George Monbiot chamou a atenção para "a diminuição do foco no carbono" nas estratégias para combater a mudança climática, observando como isso mascara "nossas outras agressões ao mundo vivo". Por exemplo, as soluções propostas para a crise climática, como uma transição para veículos elétricos, são projetadas como parte de uma revolução dos transportes "limpos e verdes". No entanto, estas dependem fortemente do fornecimento de "cobalto de sangue, lítio sangue e cobre de sangue".

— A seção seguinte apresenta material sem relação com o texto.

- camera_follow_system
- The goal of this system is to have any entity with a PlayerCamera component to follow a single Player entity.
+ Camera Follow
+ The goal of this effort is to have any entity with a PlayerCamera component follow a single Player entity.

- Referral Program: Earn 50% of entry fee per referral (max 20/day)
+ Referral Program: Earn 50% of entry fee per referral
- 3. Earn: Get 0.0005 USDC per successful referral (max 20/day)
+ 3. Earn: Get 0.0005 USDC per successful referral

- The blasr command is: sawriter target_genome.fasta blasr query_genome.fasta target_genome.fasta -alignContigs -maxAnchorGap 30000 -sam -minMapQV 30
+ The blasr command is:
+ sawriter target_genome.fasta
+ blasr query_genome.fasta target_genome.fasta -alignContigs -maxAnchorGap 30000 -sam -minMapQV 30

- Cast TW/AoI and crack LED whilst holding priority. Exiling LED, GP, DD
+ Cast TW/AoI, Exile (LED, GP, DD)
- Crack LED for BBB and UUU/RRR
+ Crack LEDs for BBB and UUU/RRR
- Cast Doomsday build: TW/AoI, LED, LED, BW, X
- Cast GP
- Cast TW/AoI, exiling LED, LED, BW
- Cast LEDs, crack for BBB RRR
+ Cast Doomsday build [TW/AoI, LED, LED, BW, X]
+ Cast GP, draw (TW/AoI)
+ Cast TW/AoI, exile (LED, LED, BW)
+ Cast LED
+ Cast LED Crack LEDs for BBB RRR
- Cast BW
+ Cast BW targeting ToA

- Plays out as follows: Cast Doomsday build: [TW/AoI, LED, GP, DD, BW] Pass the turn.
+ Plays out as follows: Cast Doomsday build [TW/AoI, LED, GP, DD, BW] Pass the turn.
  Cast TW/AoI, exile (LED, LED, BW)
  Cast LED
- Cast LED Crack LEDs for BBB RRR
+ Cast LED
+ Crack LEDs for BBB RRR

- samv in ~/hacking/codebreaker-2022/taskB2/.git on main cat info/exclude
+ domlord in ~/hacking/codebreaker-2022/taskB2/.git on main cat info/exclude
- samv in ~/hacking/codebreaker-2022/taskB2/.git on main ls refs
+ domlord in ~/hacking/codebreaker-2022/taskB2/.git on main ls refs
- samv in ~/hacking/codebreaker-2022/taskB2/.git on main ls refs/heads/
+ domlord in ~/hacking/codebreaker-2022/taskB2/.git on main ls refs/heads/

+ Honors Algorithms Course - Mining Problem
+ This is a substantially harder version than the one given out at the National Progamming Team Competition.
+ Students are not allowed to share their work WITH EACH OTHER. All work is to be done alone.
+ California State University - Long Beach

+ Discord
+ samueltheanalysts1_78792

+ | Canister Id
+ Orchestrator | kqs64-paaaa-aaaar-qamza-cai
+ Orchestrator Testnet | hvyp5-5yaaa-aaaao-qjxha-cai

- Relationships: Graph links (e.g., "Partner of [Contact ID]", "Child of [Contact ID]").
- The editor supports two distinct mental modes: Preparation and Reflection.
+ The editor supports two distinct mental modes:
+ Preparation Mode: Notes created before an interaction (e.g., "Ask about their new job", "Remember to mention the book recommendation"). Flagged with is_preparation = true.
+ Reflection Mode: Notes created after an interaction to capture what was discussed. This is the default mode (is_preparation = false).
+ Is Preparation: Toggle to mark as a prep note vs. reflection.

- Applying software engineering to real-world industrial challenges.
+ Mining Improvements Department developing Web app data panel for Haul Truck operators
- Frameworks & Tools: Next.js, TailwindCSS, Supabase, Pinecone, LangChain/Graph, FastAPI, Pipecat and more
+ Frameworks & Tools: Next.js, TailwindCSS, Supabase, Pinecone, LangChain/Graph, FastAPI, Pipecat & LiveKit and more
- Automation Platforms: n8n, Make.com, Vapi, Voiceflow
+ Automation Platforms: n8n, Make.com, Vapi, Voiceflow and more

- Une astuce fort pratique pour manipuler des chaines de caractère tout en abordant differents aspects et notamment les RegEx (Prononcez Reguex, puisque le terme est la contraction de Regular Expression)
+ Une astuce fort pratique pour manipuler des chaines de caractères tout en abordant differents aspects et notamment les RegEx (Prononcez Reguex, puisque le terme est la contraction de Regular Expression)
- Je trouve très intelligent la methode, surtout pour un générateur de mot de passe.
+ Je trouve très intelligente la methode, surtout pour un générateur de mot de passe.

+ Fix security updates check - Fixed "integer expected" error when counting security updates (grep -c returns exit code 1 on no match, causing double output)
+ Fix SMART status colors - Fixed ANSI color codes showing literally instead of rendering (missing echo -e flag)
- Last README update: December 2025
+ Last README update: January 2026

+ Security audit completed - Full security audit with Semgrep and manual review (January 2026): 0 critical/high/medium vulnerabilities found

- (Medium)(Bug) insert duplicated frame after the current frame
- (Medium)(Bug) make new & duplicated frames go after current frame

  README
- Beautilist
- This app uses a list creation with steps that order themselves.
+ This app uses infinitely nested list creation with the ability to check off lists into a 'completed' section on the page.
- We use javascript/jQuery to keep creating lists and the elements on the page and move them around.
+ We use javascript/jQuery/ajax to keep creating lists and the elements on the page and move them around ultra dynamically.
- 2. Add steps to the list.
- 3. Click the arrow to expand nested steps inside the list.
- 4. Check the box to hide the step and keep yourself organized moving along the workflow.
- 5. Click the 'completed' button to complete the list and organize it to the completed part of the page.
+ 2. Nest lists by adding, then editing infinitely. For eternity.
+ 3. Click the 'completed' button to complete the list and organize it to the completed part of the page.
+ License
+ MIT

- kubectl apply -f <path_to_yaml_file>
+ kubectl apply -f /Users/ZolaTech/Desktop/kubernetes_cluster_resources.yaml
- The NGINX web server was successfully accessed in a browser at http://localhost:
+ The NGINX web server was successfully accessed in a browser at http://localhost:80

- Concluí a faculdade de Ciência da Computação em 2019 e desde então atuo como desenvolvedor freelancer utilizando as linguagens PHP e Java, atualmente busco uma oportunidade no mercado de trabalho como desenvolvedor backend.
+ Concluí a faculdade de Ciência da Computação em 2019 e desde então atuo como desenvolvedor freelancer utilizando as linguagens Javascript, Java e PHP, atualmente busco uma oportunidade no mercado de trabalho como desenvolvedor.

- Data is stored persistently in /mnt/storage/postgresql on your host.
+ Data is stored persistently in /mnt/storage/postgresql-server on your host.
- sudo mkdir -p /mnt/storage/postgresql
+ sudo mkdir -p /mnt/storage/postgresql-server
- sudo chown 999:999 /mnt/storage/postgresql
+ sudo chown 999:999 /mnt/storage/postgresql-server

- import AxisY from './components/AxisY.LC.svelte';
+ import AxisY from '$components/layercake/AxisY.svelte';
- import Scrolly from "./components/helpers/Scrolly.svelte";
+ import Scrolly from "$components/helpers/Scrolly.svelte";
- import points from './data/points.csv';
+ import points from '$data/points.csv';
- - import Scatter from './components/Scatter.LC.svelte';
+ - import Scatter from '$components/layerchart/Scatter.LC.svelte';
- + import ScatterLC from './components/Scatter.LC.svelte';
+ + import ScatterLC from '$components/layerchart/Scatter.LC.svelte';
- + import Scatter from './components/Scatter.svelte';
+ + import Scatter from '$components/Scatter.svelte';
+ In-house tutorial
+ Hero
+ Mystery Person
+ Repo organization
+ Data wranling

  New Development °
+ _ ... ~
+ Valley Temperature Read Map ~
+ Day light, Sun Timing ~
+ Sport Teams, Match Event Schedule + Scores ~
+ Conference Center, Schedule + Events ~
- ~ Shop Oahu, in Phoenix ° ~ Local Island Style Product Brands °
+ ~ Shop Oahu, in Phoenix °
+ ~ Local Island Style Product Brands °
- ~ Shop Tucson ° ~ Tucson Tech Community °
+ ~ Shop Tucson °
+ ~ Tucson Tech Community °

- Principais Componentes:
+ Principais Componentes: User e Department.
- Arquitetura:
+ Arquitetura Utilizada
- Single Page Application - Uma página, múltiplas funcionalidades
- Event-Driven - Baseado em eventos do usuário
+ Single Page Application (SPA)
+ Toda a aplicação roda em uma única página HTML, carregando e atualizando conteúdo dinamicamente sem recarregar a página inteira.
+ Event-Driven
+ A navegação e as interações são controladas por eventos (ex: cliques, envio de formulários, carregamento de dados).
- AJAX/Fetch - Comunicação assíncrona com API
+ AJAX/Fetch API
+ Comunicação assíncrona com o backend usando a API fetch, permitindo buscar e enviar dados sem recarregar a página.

Os outros relatórios discutidos acima que exploram operações de mineração de pedras preciosas, carvão e ouro expõem sistemas de extração de recursos fundamentalmente injustos e insustentáveis que remontam à era colonial.
Quando considerados em conjunto, os recursos compilados para este resumo sublinham a necessidade urgente de pensar em sistemas transdisciplinares aplicados. Isto ajuda a entender e fazer conexões entre processos e relacionamentos que normalmente são considerados separadamente - um pré requisito se quisermos nos organizar com sucesso para provocar mudanças sistêmicas essenciais.